Plonger dans l’invisible, révéler ce qui échappe au regard : c’est le terrain d’exploration de Lukas Persyn, artiste visuel basé à Rennes. À travers ses installations numériques, il donne forme à l’infrastructure cachée de notre monde. L’impression 3D, la découpe laser et les outils de fabrication deviennent matière sensible. Formateur chez Electroni[k], il partage une pratique où technique et émotion se rencontrent, invitant à redécouvrir le réel autrement.
Qui es-tu ?
Je m’appelle Lukas Persyn, artiste visuel basé à Rennes. Je développe des installations, souvent numériques, qui interrogent ce qui reste invisible ou imperceptible dans notre environnement.
Tu explores souvent des structures invisibles ou négligées : qu’est-ce qui t’attire dans ce qui échappe au regard ?
Cela commence toujours par une forme d’intrigue. Qu’est-ce que cette structure ? À quoi sert-elle vraiment ?

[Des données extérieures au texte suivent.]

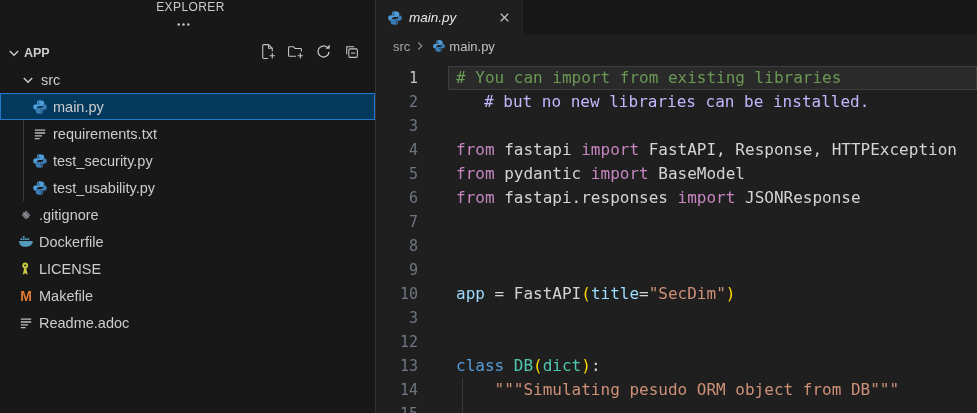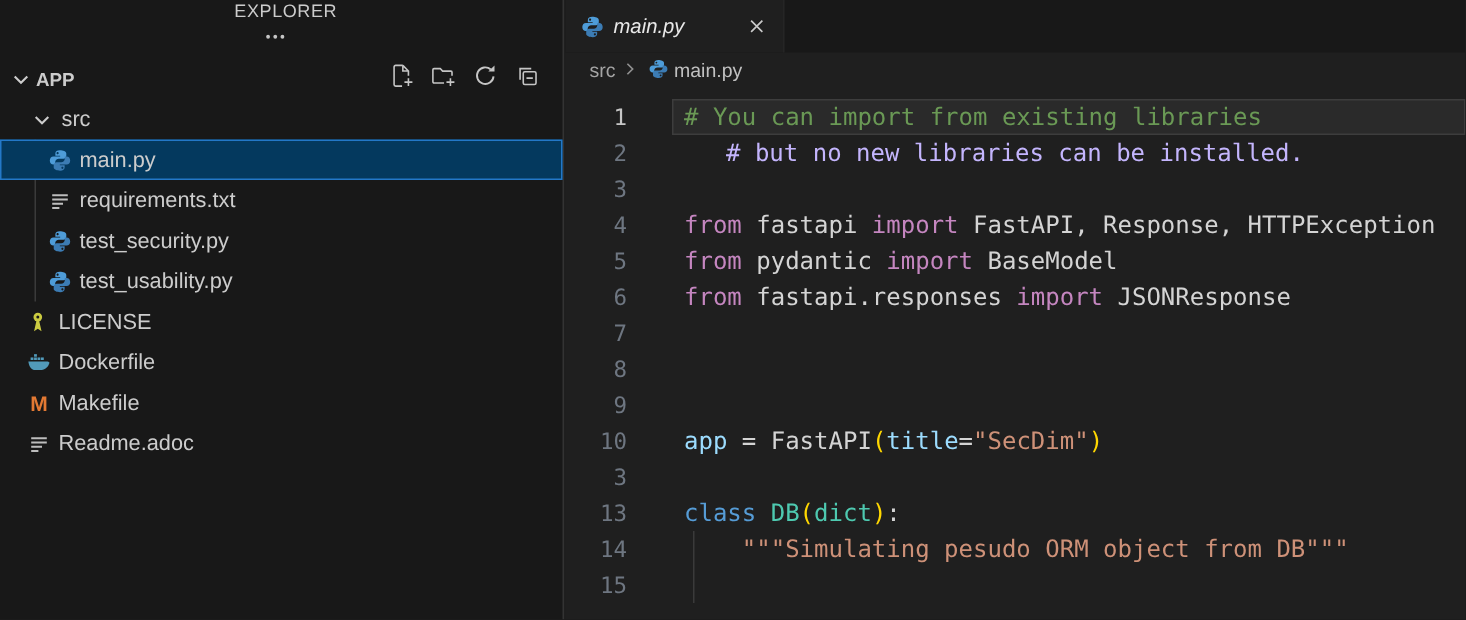--- a/index.html
+++ b/index.html
@@ -163,6 +163,15 @@
             </svg>
           </span>
           <span class="tree-label">test_usability.py</span>
+        </div>
+        <div class="tree-row lvl1">
+          <span class="icon tree-ic">
+            <svg viewBox="0 0 16 16">
+              <rect x="4.9" y="4.9" width="6.2" height="6.2" fill="#75757d" transform="rotate(45 8 8)"></rect>
+              <path d="M5.2 5.2l5.6 5.6" stroke="#9b9ba3" stroke-width="1"></path>
+            </svg>
+          </span>
+          <span class="tree-label">.gitignore</span>
         </div>
         <div class="tree-row lvl1">
           <span class="icon tree-ic">

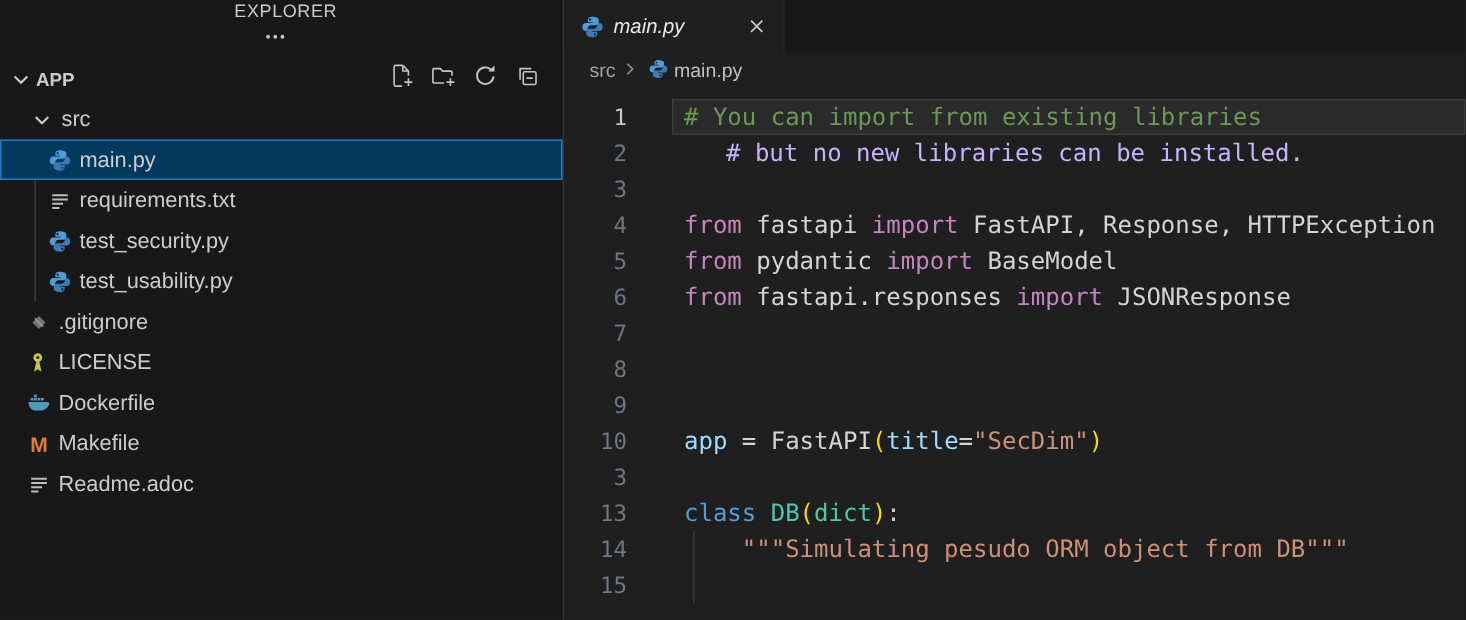--- a/index.html
+++ b/index.html
@@ -175,16 +175,6 @@
         </div>
         <div class="tree-row lvl1">
           <span class="icon tree-ic">
-            <svg viewBox="0 0 16 16" fill="#cbcb41">
-              <circle cx="7.2" cy="4.4" r="2.9"></circle>
-              <circle cx="7.2" cy="4.4" r="1" fill="#181818"></circle>
-              <path d="M6.3 6.8l-1.6 7 2.5-1.6 2.5 1.6-1.6-7z"></path>
-            </svg>
-          </span>
-          <span class="tree-label">LICENSE</span>
-        </div>
-        <div class="tree-row lvl1">
-          <span class="icon tree-ic">
             <svg viewBox="0 0 16 16" fill="#519aba">
               <rect x="4.7" y="2.1" width="1.9" height="1.7"></rect>
               <rect x="2.4" y="4.3" width="1.9" height="1.7"></rect>
@@ -195,6 +185,16 @@
             </svg>
           </span>
           <span class="tree-label">Dockerfile</span>
+        </div>
+        <div class="tree-row lvl1">
+          <span class="icon tree-ic">
+            <svg viewBox="0 0 16 16" fill="#cbcb41">
+              <circle cx="7.2" cy="4.4" r="2.9"></circle>
+              <circle cx="7.2" cy="4.4" r="1" fill="#181818"></circle>
+              <path d="M6.3 6.8l-1.6 7 2.5-1.6 2.5 1.6-1.6-7z"></path>
+            </svg>
+          </span>
+          <span class="tree-label">LICENSE</span>
         </div>
         <div class="tree-row lvl1">
           <span class="icon tree-ic">

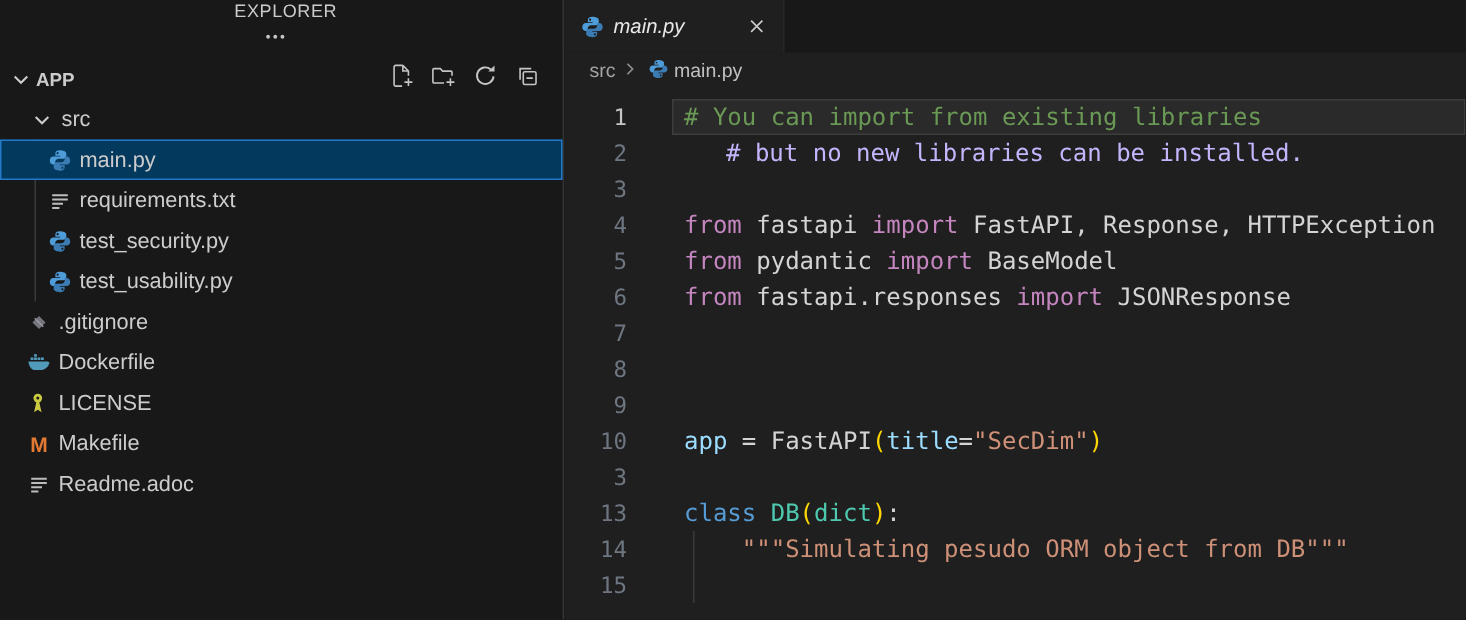--- a/index.html
+++ b/index.html
@@ -259,6 +259,7 @@
         <div class="code-line"><span class="ln">9</span><span class="gut-space"></span><span class="ln-content"></span></div>
         <div class="code-line"><span class="ln">10</span><span class="gut-space"></span><span class="ln-content"><span style="color: rgb(156, 220, 254);">app</span><span style="color: rgb(212, 212, 212);"> = </span><span style="color: rgb(212, 212, 212);">FastAPI</span><span style="color: rgb(255, 215, 0);">(</span><span style="color: rgb(156, 220, 254);">title</span><span style="color: rgb(212, 212, 212);">=</span><span style="color: rgb(206, 145, 120);">"SecDim"</span><span style="color: rgb(255, 215, 0);">)</span></span></div>
         <div class="code-line"><span class="ln">3</span><span class="gut-space"></span><span class="ln-content"></span></div>
+        <div class="code-line"><span class="ln">12</span><span class="gut-space"></span><span class="ln-content"></span></div>
         <div class="code-line"><span class="ln">13</span><span class="gut-space"></span><span class="ln-content"><span style="color: rgb(86, 156, 214);">class</span><span style="color: rgb(212, 212, 212);"> </span><span style="color: rgb(78, 201, 176);">DB</span><span style="color: rgb(255, 215, 0);">(</span><span style="color: rgb(78, 201, 176);">dict</span><span style="color: rgb(255, 215, 0);">)</span><span style="color: rgb(212, 212, 212);">:</span></span></div>
         <div class="code-line"><span class="ln">14</span><span class="gut-space"></span><span class="ln-content"><span class="indent-guide"></span><span style="color: rgb(212, 212, 212);">    </span><span style="color: rgb(206, 145, 120);">"""Simulating pesudo ORM object from DB"""</span></span></div>
         <div class="code-line"><span class="ln">15</span><span class="gut-space"></span><span class="ln-content"><span class="indent-guide"></span></span></div>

Ces infrastructures traversent notre quotidien, non seulement dans nos paysages, mais aussi dans nos gestes et nos usages. Elles régissent nos vies discrètement, souvent pensées justement pour qu’on ne les remarque pas. C’est cette dimension presque magique qui me fascine et que je cherche à révéler. Prenons le numérique : il est partout, mais on commence seulement à mesurer ses impacts écologiques, sociaux, intimes. Rendre visibles les infrastructures qui le soutiennent, c’est déjà amorcer une réflexion sur nos usages.
Quelle place occupent les outils numériques et technologiques dans ton travail ?
Ils sont centraux, tant dans les sujets que j’aborde que dans les formes que je donne aux pièces. Cela s’est construit progressivement : l’achat d’une première imprimante 3D, puis mon poste d’assistant au FabLab de l’EESAB à Rennes quand j’étais étudiant. Ces expériences ont ouvert un territoire.
Tu crées des dispositifs sensibles et parfois complexes : travailles-tu avec d’autres Makers, ingénieurs, artisans ou techniciens ?
Je travaille essentiellement seul, mais je me suis formé grâce à la communauté des Makers en ligne et à des passionnés rencontrés en chemin. Peu à peu, je collabore davantage avec d’autres artistes qui explorent le numérique, et j’espère bientôt avec des scientifiques.
Tu interviens comme formateur chez Electroni[k], une association qui relie création artistique et culture numérique. Qu’est-ce que tu cherches à transmettre dans ces ateliers ?
Je veux montrer que le numérique peut être un espace généreux, pas seulement technique ou froid, mais capable de nourrir des projets collectifs et de permettre d’acquérir rapidement de nouvelles compétences.
Quel conseil donnerais-tu à quelqu’un qui souhaite mêler création artistique et technologies, sans perdre la dimension sensible ?
Que la technique reste un outil, pas une fin. Il ne s’agit pas de créer à tout prix quelque chose d’interactif ou de spectaculaire. Parfois, le numérique ne se voit pas dans la pièce finie, mais il a été présent à la conception, à la production. Et si l’on utilise des outils de fabrication numérique, découpe laser, impression 3D, CNC, il me semble important de réfléchir à la manière d’en lisser la trace. On peut très bien imprimer en 3D tout en travaillant les motifs, les formes, pour s’éloigner d’une esthétique trop technique, sans pour autant passer des heures à poncer ou à peindre.